マンションの大規模改修で談合を防ぐには
− 国交省キャリアさへ 国営公園談合で逮捕される! −

 大阪地検特捜部は平成20年3月15日、飛鳥歴史公園事務所が実施した防災工事で国交省キャリア職員二人を発注工事を巡る贈収賄容疑で逮捕しました。

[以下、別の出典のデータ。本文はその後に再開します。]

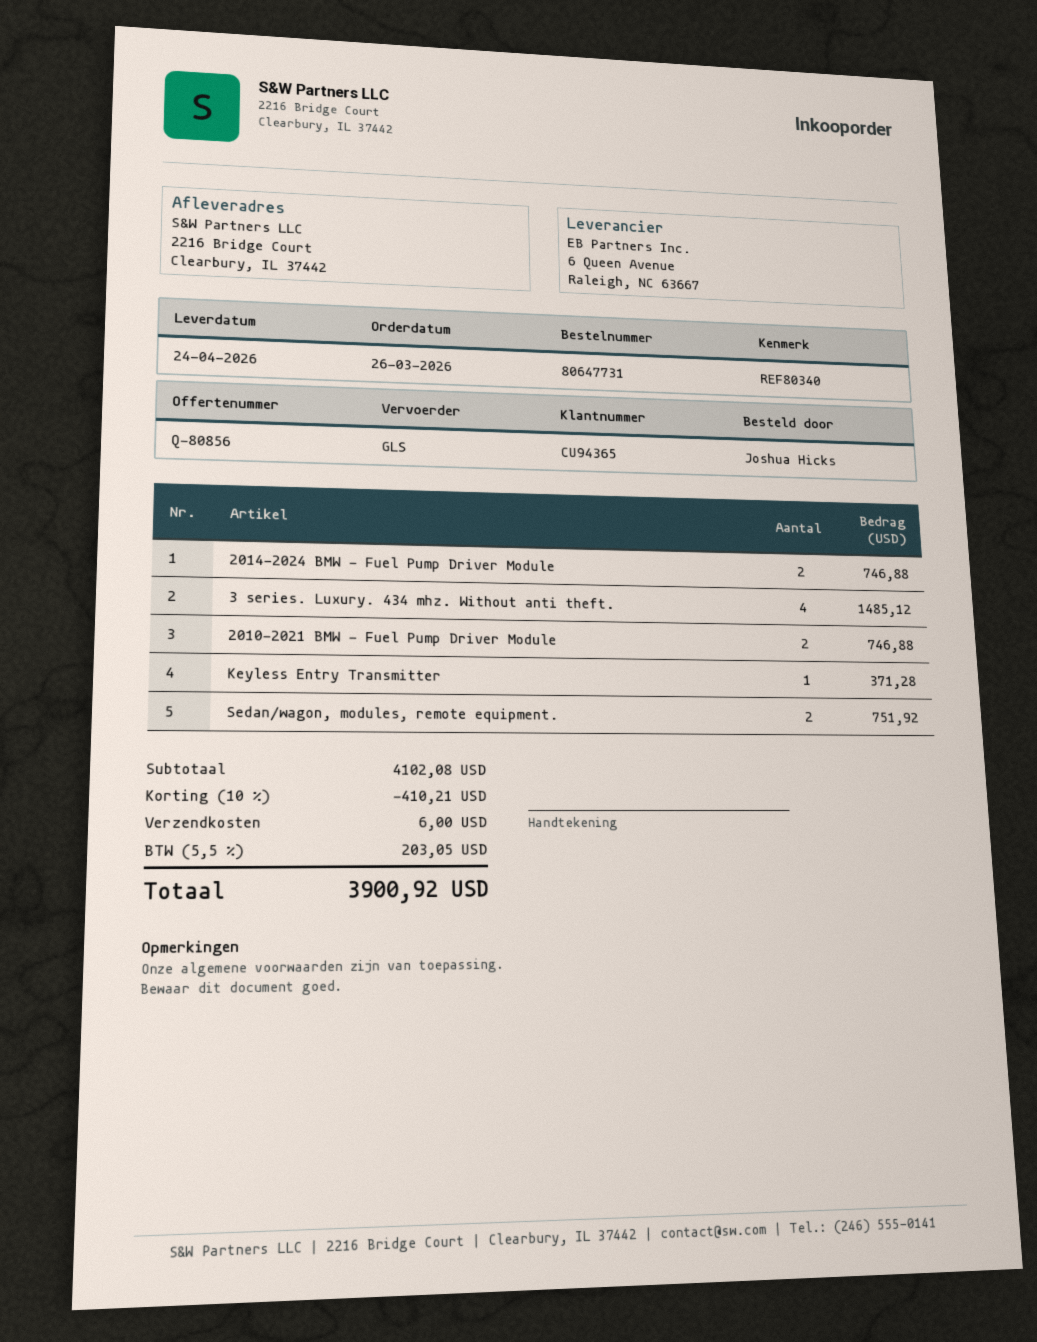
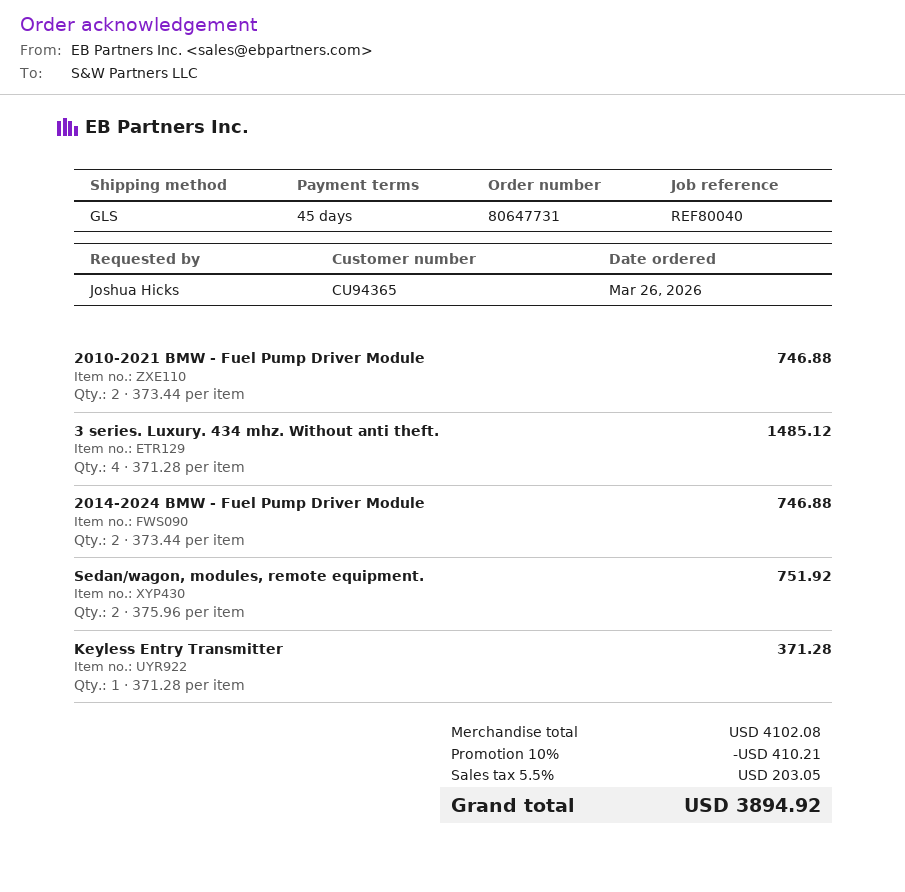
reference: REF80340 -> REF80040
shipping: 6.00 -> none
total: 3900.92 -> 3894.92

 調べでは、二人は国交省の先輩後輩で、先輩職員から頼まれた後輩職員は工事の予定価格を業者に漏らしました。そうして先輩は業者から合計100万円の謝礼を受け取っていました。二人とも、容疑を認めているとのことです。わずか100万円(?)でエリートの道が消えてしまいました。談合は、キャリア族を含めて、建設業界では、浜の真砂のように尽きないものでしょうか。


大規模改修工事で談合を防ぐには
 マンションの大規模改修工事に携わる人は、ごく一部を除いて建設業界と無縁です。当然、談合は「悪」と思っているはずです。それが知らず知らずのうちに談合に巻き込まれたり、その疑いを掛けられることがあります。大規模改修工事に携わる役員や委員の方は、次のことを参考にして、くれぐれも火の粉を浴びないように注意してください。


I.

決して業者と1対1で会わない。常に2人以上とし、マンション内で会う。
II. リベートの申し出があったときは、そのことを早急に理事会に報告する。
III. 業者からの手土産は受け取らない。
IV. 設計監理者や施工業者募集では、募集案内時に次のような倫理条項を入れる。
 
  1. 当管理組合の役員その他の区分所有者・居住者に対して、金銭・物品、手土産の贈与、契約、雇用などを行わないこと。
  2. 談合を行わないこと。もし、管理組合や工事関係者などから談合の持ち掛け等があった場合は、早急にその旨を理事会に申し出ること。
    本項に違反した場合は、見積書提出資格及び契約資格を喪失する。契約締結後に違反事実が発覚した場合は、直ちに契約を解除し、違約金として契約金額の20%を支払わなければならない。
V. 見積り参加業者の絞込みは、あらかじめ設定した改修工事実績、経営事項審査のP点、資本金、創業年数などの点数制とし、点数の高い順から5社とする。
VI. 見積書は、直接理事長送付とし、理事会の皆の前で開封し、見積価格の低い2〜3社をヒヤリング対象とする。決してあれこと理屈をつけて順番を変更しないこと。
VII. 最終業者の決定は、見積価格の最も低い業者をとする。
福管連の賛助会員や顧問に違反が発見された場合は、福管連へ連絡してください。調査の上事実であれば、除名や退会勧告の措置をとります。秘密は守ります。